> **Task objective**
When the line with "- This data" appears below, start repeating lines exactly, and keep going through the line with "- Tap into Ghostwriter's"; add nothing outside that span.
-- Data follows --
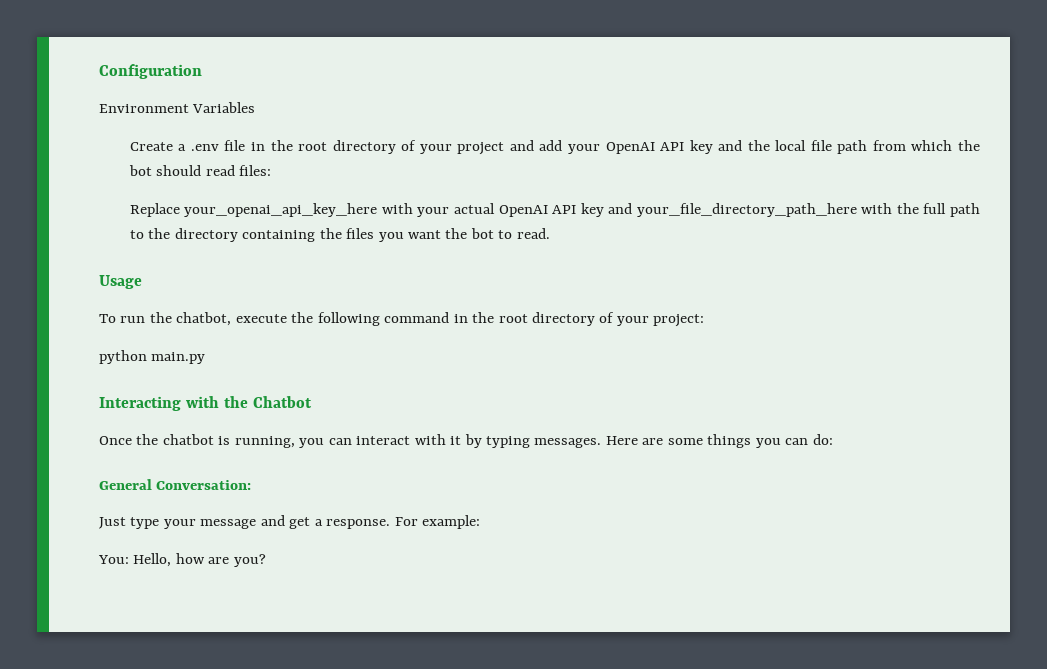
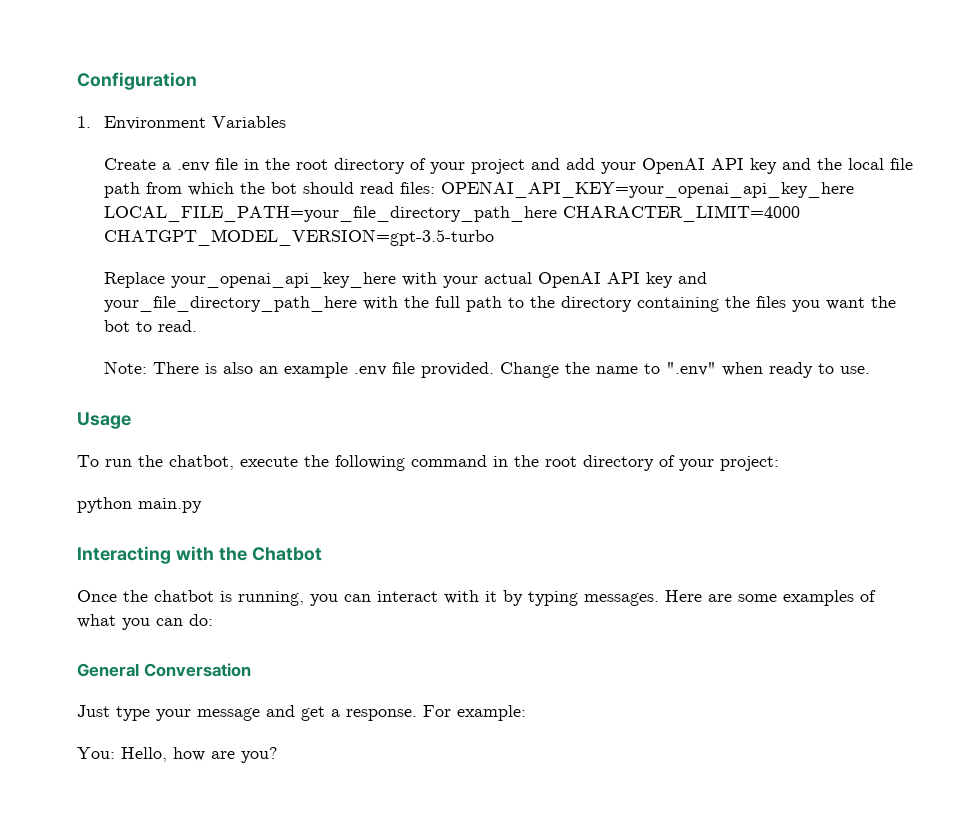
- Environment Variables
+ 1. Environment Variables
- Create a .env file in the root directory of your project and add your OpenAI API key and the local file path from which the bot should read files:
+ Create a .env file in the root directory of your project and add your OpenAI API key and the local file path from which the bot should read files: OPENAI_API_KEY=your_openai_api_key_here LOCAL_FILE_PATH=your_file_directory_path_here CHARACTER_LIMIT=4000 CHATGPT_MODEL_VERSION=gpt-3.5-turbo
+ Note: There is also an example .env file provided. Change the name to ".env" when ready to use.
- Here are some things you can do:
+ Here are some examples of what you can do:
- General Conversation:
+ General Conversation

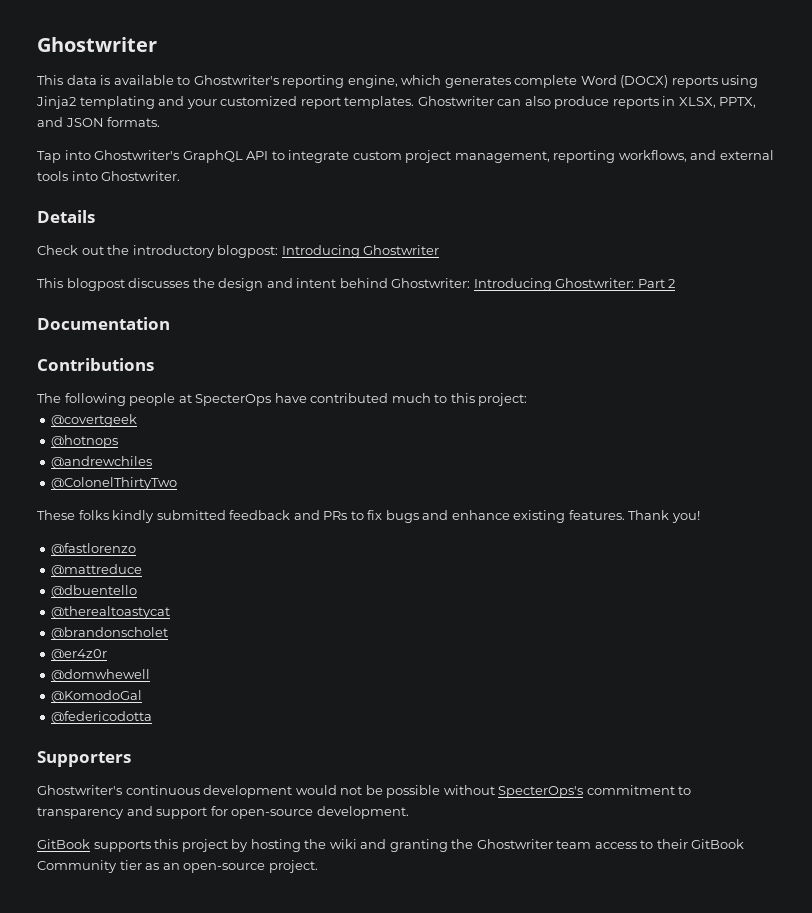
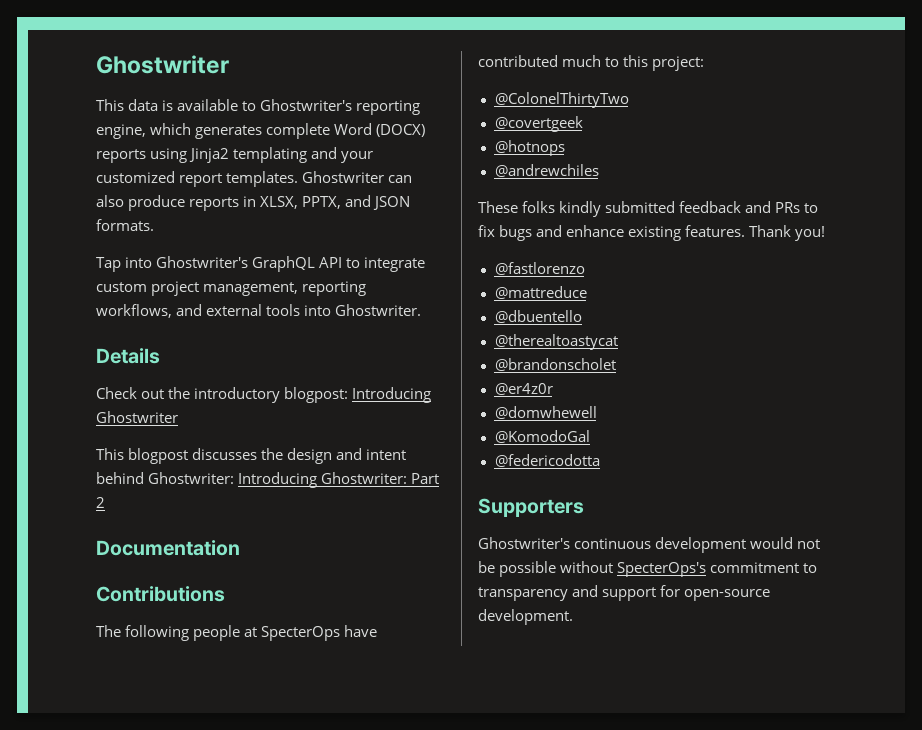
+ @ColonelThirtyTwo
- @ColonelThirtyTwo
- GitBook supports this project by hosting the wiki and granting the Ghostwriter team access to their GitBook Community tier as an open-source project.

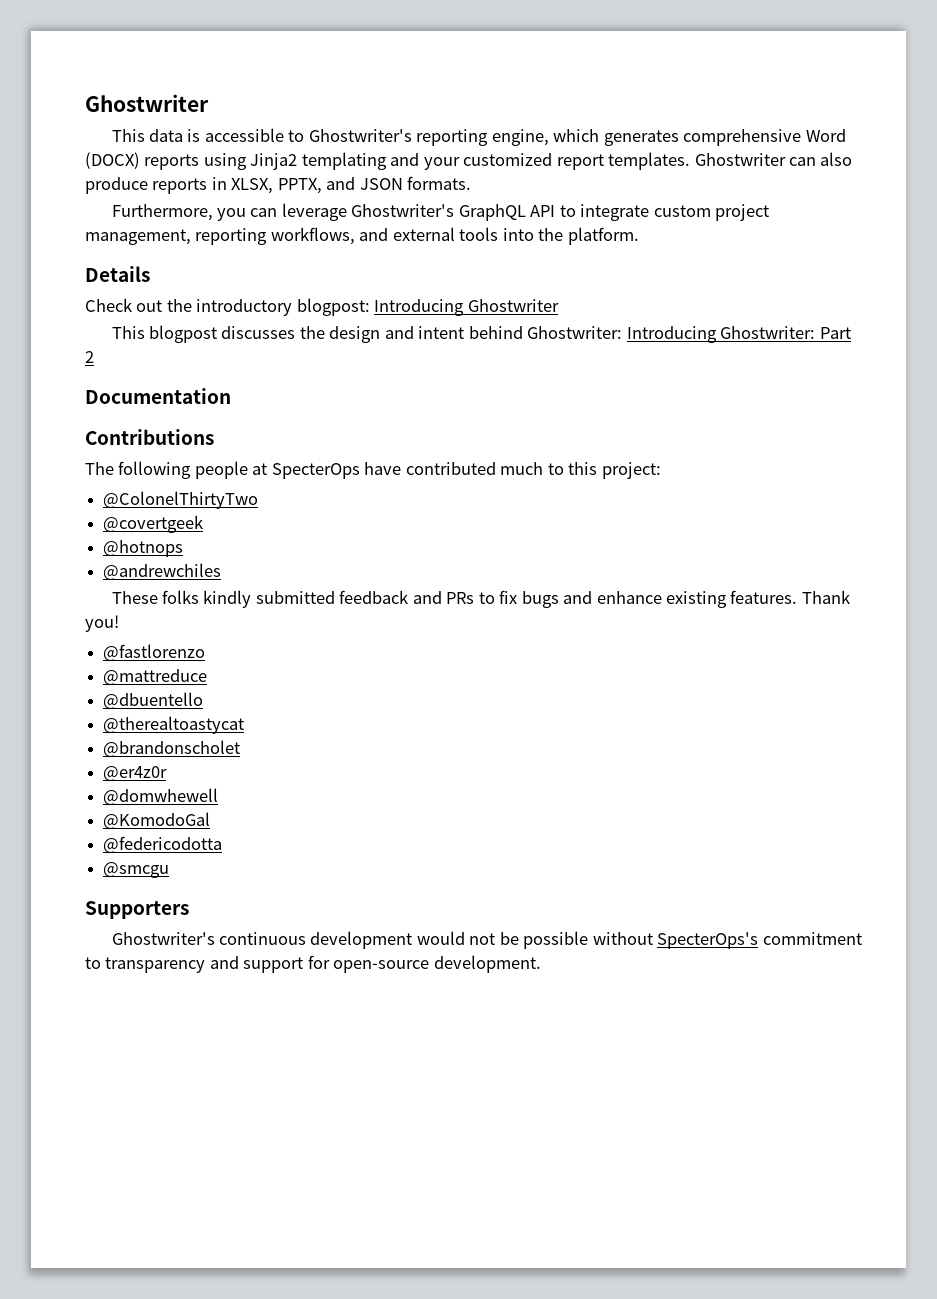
- This data is available to Ghostwriter's reporting engine, which generates complete Word (DOCX) reports using Jinja2 templating and your customized report templates.
+ This data is accessible to Ghostwriter's reporting engine, which generates comprehensive Word (DOCX) reports using Jinja2 templating and your customized report templates.
- Tap into Ghostwriter's GraphQL API to integrate custom project management, reporting workflows, and external tools into Ghostwriter.
+ Furthermore, you can leverage Ghostwriter's GraphQL API to integrate custom project management, reporting workflows, and external tools into the platform.
+ @smcgu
-- Data concluded --
> **Output for this exercise**
- This data is available to Ghostwriter's reporting engine, which generates complete Word (DOCX) reports using Jinja2 templating and your customized report templates.
+ This data is accessible to Ghostwriter's reporting engine, which generates comprehensive Word (DOCX) reports using Jinja2 templating and your customized report templates.
- Tap into Ghostwriter's GraphQL API to integrate custom project management, reporting workflows, and external tools into Ghostwriter.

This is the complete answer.